As Amy and I walked up to meet my folks, I saw Pops talking to a lean, weathered biker type. The man was wiry and little, with hair the color of sunburned straw. He sported biker colors and various military pins on his black leather vest. As we approached, he wrapped up his conversation with Pops.

“And if yer ever down that way, just stop in there and ask for me. They know who I am. I’ll probably be down there tonight—lord knows I’ll need a couple after today.” As I walked up he shook hands with Pops and walked past me, giving me a curt nod. I noticed my ma’s eyes were red. They’d been here a while already, waiting on us. I’m sure she’d been crying already.

“Everyone’s been stopping your father and thanking him for his service,” she said, her voice cracking and eyes welling up again. The last few years have been as tough on her as anyone. The war may have ended 30 years ago, but it still creeps in at the edges every once in a while for my Pops… like it does for every G.I. who came back.

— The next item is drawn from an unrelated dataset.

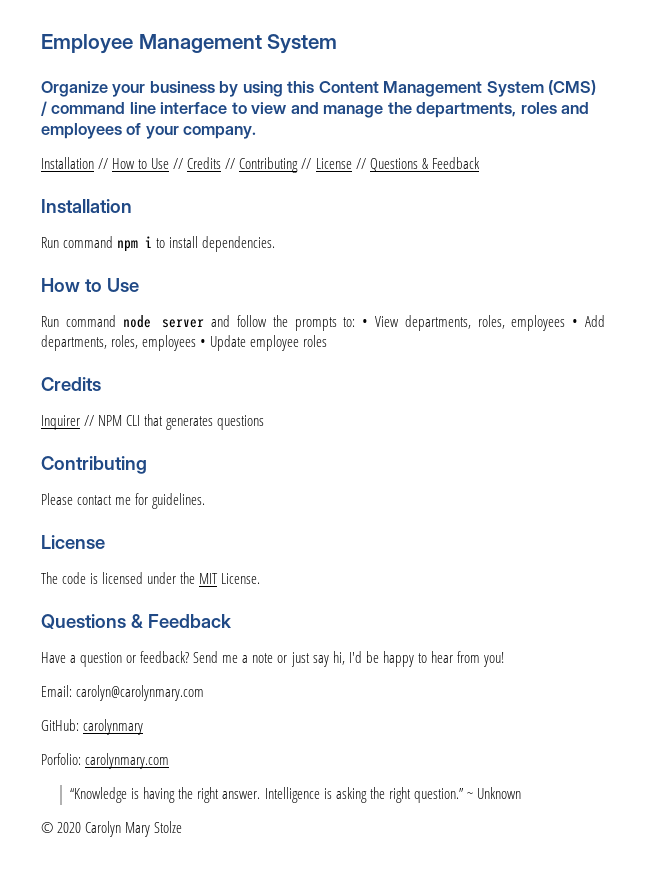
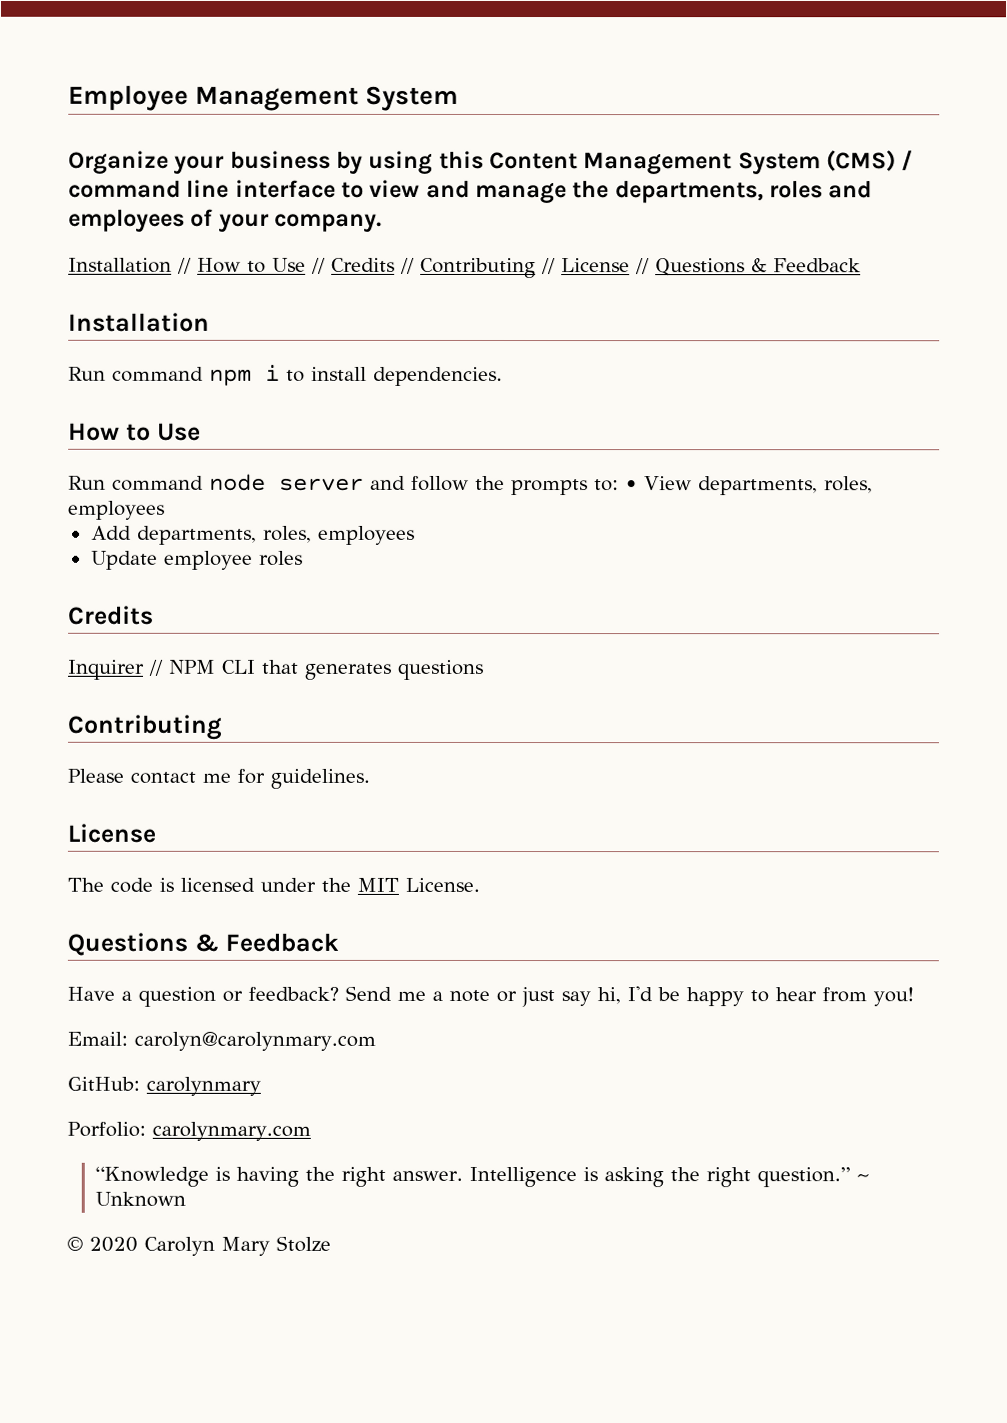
- Run command node server and follow the prompts to: • View departments, roles, employees • Add departments, roles, employees • Update employee roles
+ Run command node server and follow the prompts to: • View departments, roles, employees
+ Add departments, roles, employees
+ Update employee roles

And the families of the 58,000 men who didn’t…

We walked up the path and passed this sign. One long, slow look around confirmed the verbiage. People spoke in hushed voices—walking along the black marble shelves of a library of sorrow. The only sound that pierced was the occasional honk from a horn in traffic on Hampden and the voice of the woman reading the names of the dead, one at a time, over the loudspeaker.

I was at once struck by the collection of small memorials people had brought to place at the wall. Every few feet was a Tootsie Roll, for instance. One particular memorial caught my eye, a box of pound cake and a can of cling peaches.